Are you currently working on any other projects or is the Roumania sequence receiving you full creative attention?
Paul Park- I have an idea I’d like to write some short stories. But I’ve got two young children, and I’m teaching these days at Williams College, so the books seem like a lot.
Interesting. What courses are you teaching?
Paul Park- I’m teaching a course in reading and writing science fiction. Basically the idea is to improve your critical writing by employing some the techniques that fiction writers use. Terry Bisson will be coming to my class today.
Terry Bisson is an esteemed guest indeed; simply a fabulous writer. Regarding your interest in possible short stories — Individual pieces or a possibly another collection?
Paul Park- Really, my thoughts are so preliminary, it’s hard to say. Collections are always a difficult sale, though.
Whether by summons, in dreams, reincarnation, the afterlife itself, a mother dying of cancer, or even a young boy who perceives a new life — outside of a cage — death and the symbolism, stressing both the finality, yet also the eternal nature of life is prevalent in A Princess of Roumania. Was this an intentional element of import?
Paul Park- That’s an interesting question. Because this book talks about an afterlife, or a series of competing afterlives — in any case a landscape after death — as well as the persistence of memory, death doesn’t seem so permanent.
As I’ve gotten older, it’s harder for me to accept that the soul comes to an end with death. To write about the possibility of something after, it’s an expression of frail hope. I’ve had several dear friends die in the past years — again, a function of growing older.
What do you view as present in a Paul Park project, whether a novel, or in a short story that we won’t find elsewhere, and defines your work?

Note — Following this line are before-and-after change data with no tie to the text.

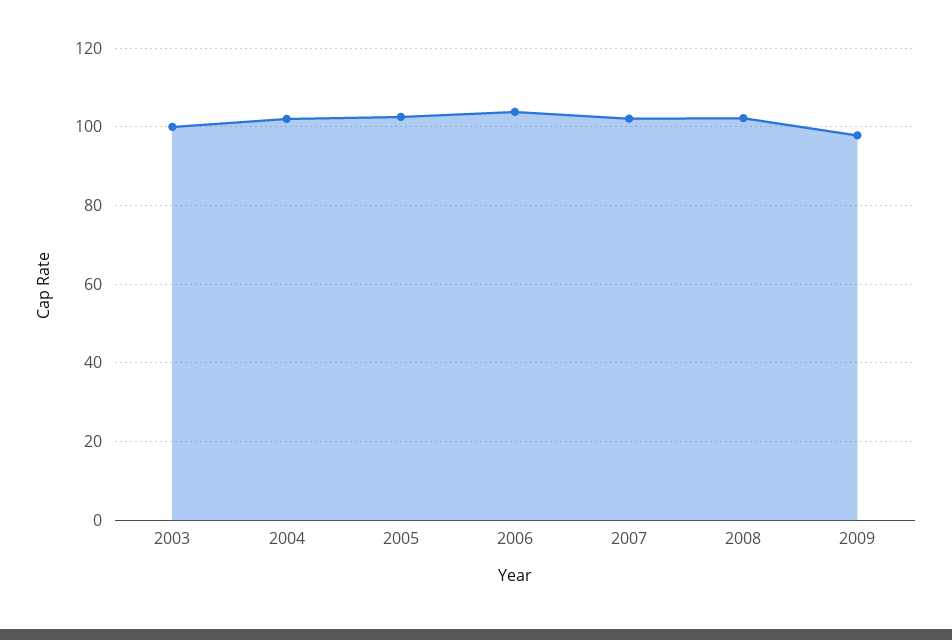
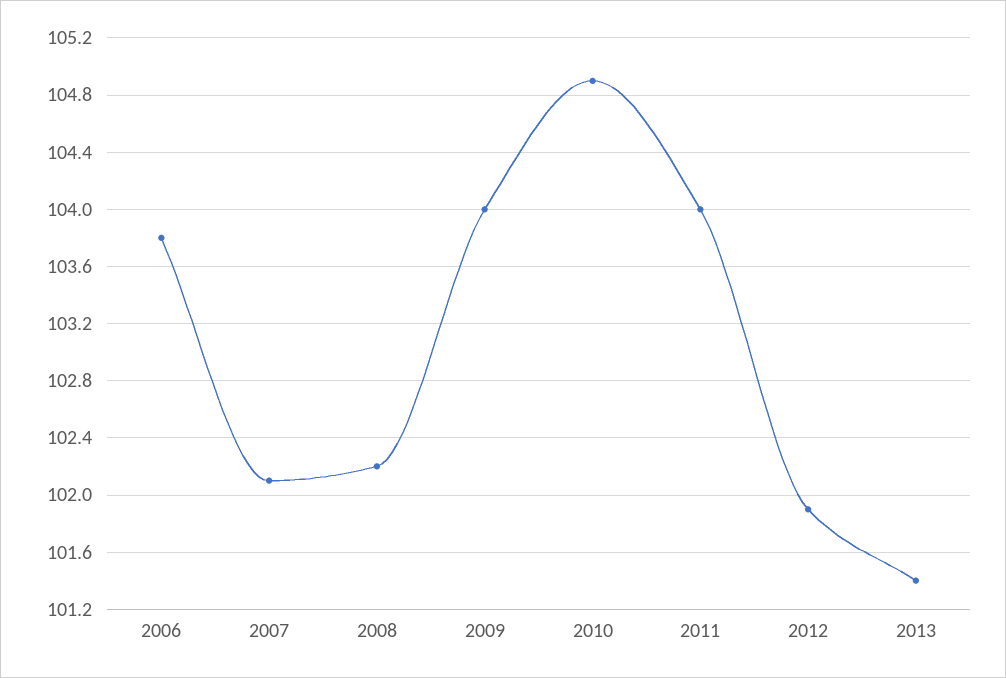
2003: 100 -> none
2004: 102 -> none
2005: 102 -> none
2009: 98 -> 104
2010: none -> 104.9
2011: none -> 104
2012: none -> 101.9
2013: none -> 101.4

Paul Park- I believe my strength is in my capacity to surprise. I don’t think my books resemble each other very much, or anybody else’s. That’s mostly true in the stories, which play a lot of games. But A Princess of Roumania — if I started to describe it, you’d say it sounded familiar in its general idea. But it’s really not a lot like other books at all.
Prior to A Princess of Roumania your last novel was Three Marys, released a couple years ago; I understand this and a novel before that The Gospel of Corax, were religious themed works chronicling Christ. Can you touch on these works, and do you plan on writing another?

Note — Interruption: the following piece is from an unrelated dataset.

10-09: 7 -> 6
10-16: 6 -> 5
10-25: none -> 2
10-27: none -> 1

Also, was there difficulty in finding publishing partners, for books — that at least on the surface — would seem controversial to some?
Paul Park- I originally wanted to do three books, one exploring the old Theosophist story that Jesus of Nazareth took a trip to India and Tibet, one retelling the Gospel stories from the point of view of the women surrounding Jesus, and one about St. Paul. But the books did turn out to be controversial, and the second was more controversial than the first.
So my original publisher didn’t want to proceed when he actually saw the manuscript; eventually Three Marys came out in a small press edition. The struggles I had with it are among the low points of my life as a writer, so I gave up on St. Paul — though I still find him an intriguing character, needless to say.
Who would you label as influential on both your past works and current series? Do you mind sharing some book recommendations with FBS, regardless of genre?
Paul Park- I’m not sure I like to think about influences on something I am actually writing. People see similarities to Philip Pullman, and I see them too — though not to any ideas or techniques that he originated, particularly: Fantasy is a deep well, and part of what you are doing is bringing old water back to the surface.
Actually, I’m not even sure I like to think about influences when it comes to completed work. Maybe that’s better left to other people.
I suppose everyone is already a fan of John Crowley. Recently I looked at Little, Big again — a wonderful book. These days I’m reading Penelope Fitzgerald. And Joan Aiken novels to my daughter — always a delight.